These studies provide abundant evidence that VOCs play as important a role in animal–pest interactions, as they do in human–pest interactions. In these examples, a behavioural response of an arthropod to volatile emissions from a range of animal compartments or animal-associated materials, has been demonstrated. In the following section, evidence that specific chemical analytes act as allelochemicals within these emissions is reviewed.
5. Allelochemical VOCs Identified from the Volatilomes of Animals
Carbon dioxide (CO2), a ubiquitous respiratory compound, plays important roles in the behaviours of a wide range of arthropods, especially in insect–vertebrate interactions [113]. It is well-established as a kairomone for foraging blood-seeking insects and is particularly effective in luring generalist mosquito species [114,115]. Data from a range of mosquito species and their mammalian hosts indicate that it dictates at least two types of interactions: It activates host searching, and, in the presence of other host factors, facilitates attraction with orientation and movement towards the source [116]. It also demonstrates a synergistic effect when combined with other host odours [117,118].
Octenol (1-octen-3-ol) is another widespread VOC that can be either a kairomone or allomone when released by vertebrates [119]. First identified as an attractant of tsetse flies (Glossina sp.)—vectors of African trypanosomiasis—to cattle [120], it is also very effective at attracting other haematophagous insects to hosts that emit it. In combination with CO2 and other olfactory cues, it is an important kairomone for zoophilic and anthropophilic mosquitoes such as Aedes and Anopheles [121,122,123], and female biting midges, Culicoides impunctatus, and C. nubeculosus [124], which feed mainly on large mammals such as equids and bovids.
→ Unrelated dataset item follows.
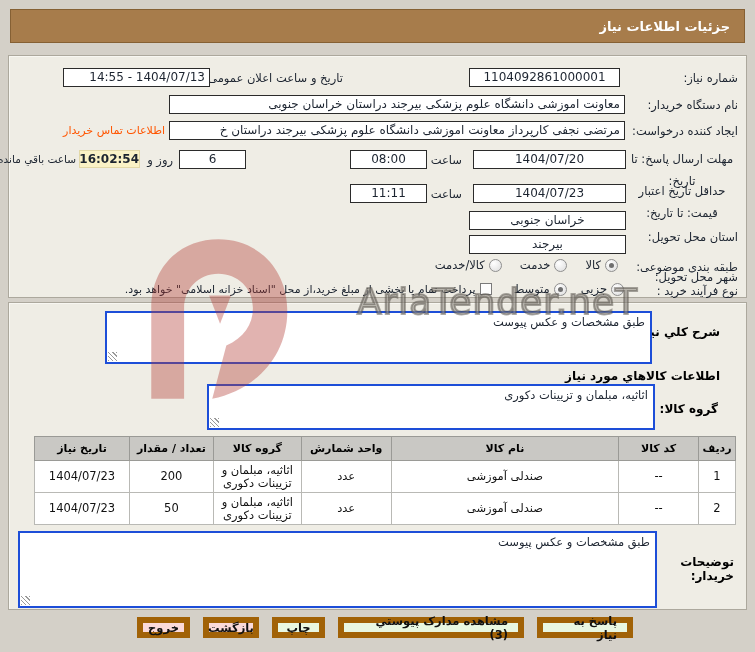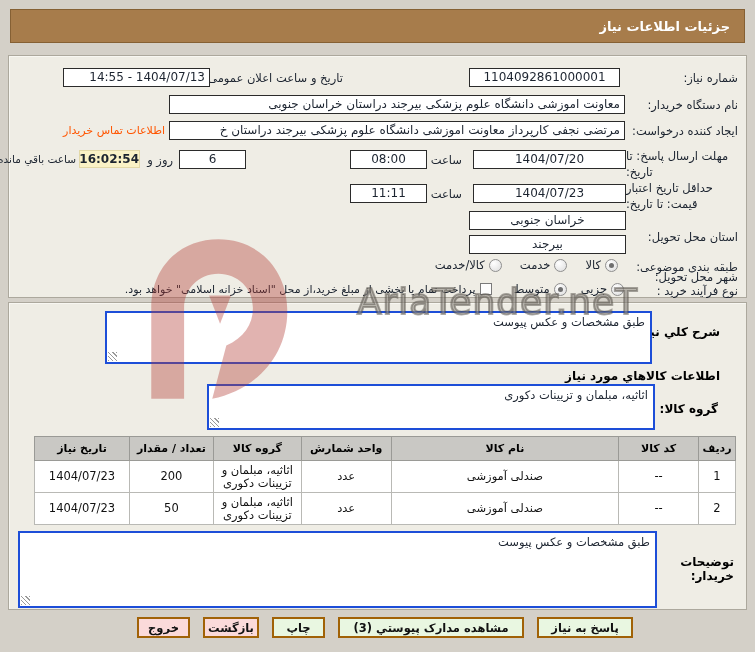"مهلت ارسال پاسخ: تا تاریخ:" .lbl.wrap { line-height: 16px -> 22px; text-align: left -> center }
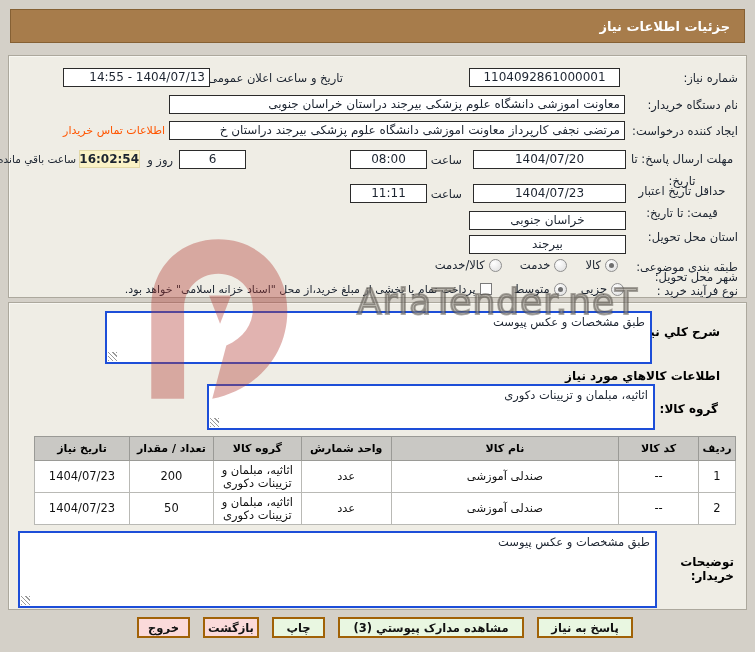"خروج" .btn { border: 2px solid #a16207 -> 6px solid #a16207 }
Conversely, a lower response or allomonal effect is observed for Culex species, which are generally regarded as having ornithophilic feeding preferences [125].
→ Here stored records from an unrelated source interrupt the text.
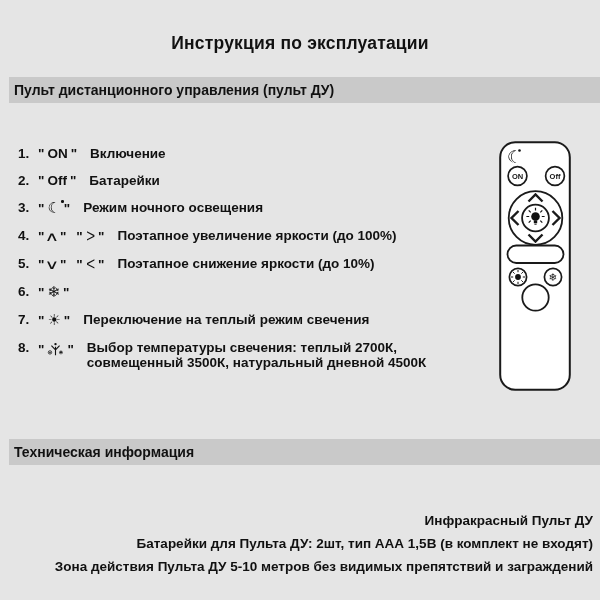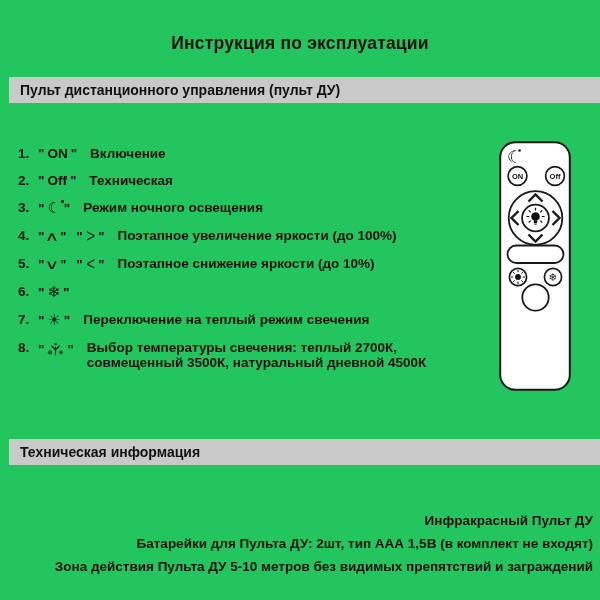"Инструкция по эксплуатации" .page { background: #22c55e -> #e5e5e5 }
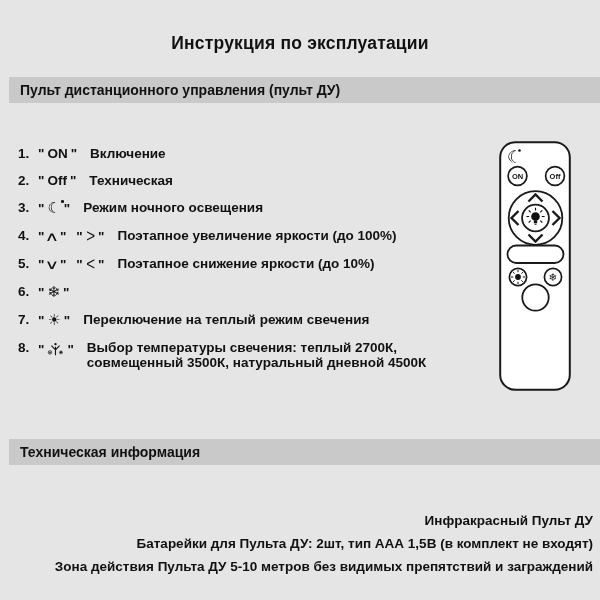"Пульт дистанционного управления (пульт" .bar { padding-left: 11px -> 5px }
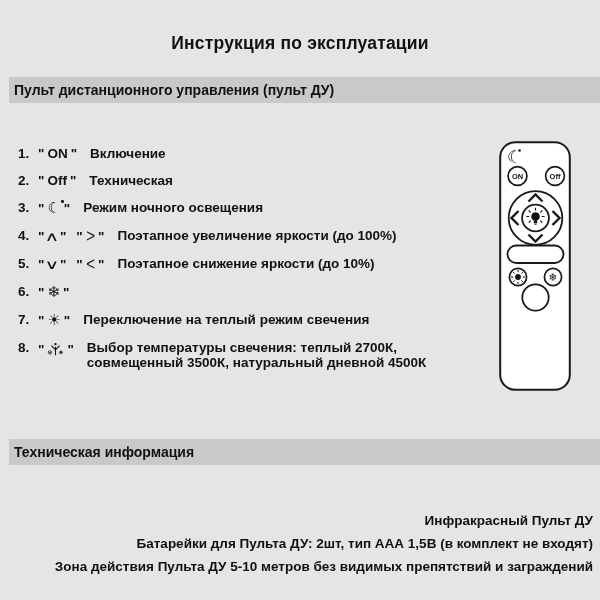"Техническая" span.txt { text: Техническая -> Батарейки }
In addition to the compounds described above, which are common to a range of host–pest interactions, specific VOCs discussed below, have been shown to be important for certain taxa. Aside from human VOCs, bovine volatiles are probably among the most thoroughly investigated odours in the context of attracting arthropod pests. The area developed from the 1970–1980s’ research on tsetse flies, which formed the groundwork for laboratory and field studies into host finding by chemosensory cues [126]. A 1984 study capturing whole animal emissions from oxen held in tents for up to 80 h collected compounds holistically from skin, breath, rumen eructations, urine, and faeces [120]. Screening total volatile emissions led to the identification of a number of potent tsetse allelochemicals, including CO2 [127], acetone [77], and octenol [120,128] in the bovine odour cloud (Figure 2).
Ruminant breath is regularly and frequently contaminated with rumen gases during eructation [129,130]. Metabolic end products that are eructed, such as methane and volatile fatty acids (VFAs), mix with exhaled air when it is expelled via the upper airways. Metabolites that are systemically absorbed from the digestive tract can also be measured in breath as they are eliminated into the airways by blood-gas exchange in the alveoli. Consequently, emanations from breath and rumen gases are often considered together. Despite limited efforts exploring the bovine breath volatilome as an avenue to develop diagnostic tools as indicators of animal health status [45,61,62,63,129,131,132], which follow a parallel path to the flourishing field of human breath analysis [22,23,24,31,133,134,135], few studies have explored animal respiratory emissions as a source of kairomones in arthropod interactions.
Those studies exploring odours associated with rumen fluid show that at least 60 rumen volatiles are attractive to various arthropod pests, including hard tick species [136], tsetse flies [130], and stable flies [137]. Some of these allelochemicals appear to be universally attractive across a range of species, signifying the relevance of rumen eructations to host-seeking arthropods, but others have been noted as attractants in only one or two pest groups (Figure 3). Harraca et al. [130] suggest that the profile of VOCs regularly eructed by ruminants provides chemostimuli that enable tsetse flies to locate their preferred hosts. At least 30 compounds in emissions from bovine rumen contents have been shown to elicit electrophysiological and/or behavioural activity in the stable fly (Stomoxys calcitrans), a serious pest of large ungulates such as cattle (Table 1). Of these, 4-methylphenol, dimethyl trisulfide, and butanoic acid were noted for their role as kairomones [137].
Unsurprisingly, in their passage through the digestive tract, many of the VOCs that are detectable in rumen fluid also ultimately reach faecal emissions. Odours common to both sources (dimethyl trisulphide, butanoic, acid and p-cresol) may act as kairomones to attract tabanids to both oviposition sites (faeces) and nutrition sources (living ruminant host) [137]. Though the two behaviours (feeding and oviposition) rely on attraction to the resource in question (host body and faeces, respectively), it is difficult to establish in laboratory and field studies whether the role of the common chemicals as attractants is relevant to both life history scenarios.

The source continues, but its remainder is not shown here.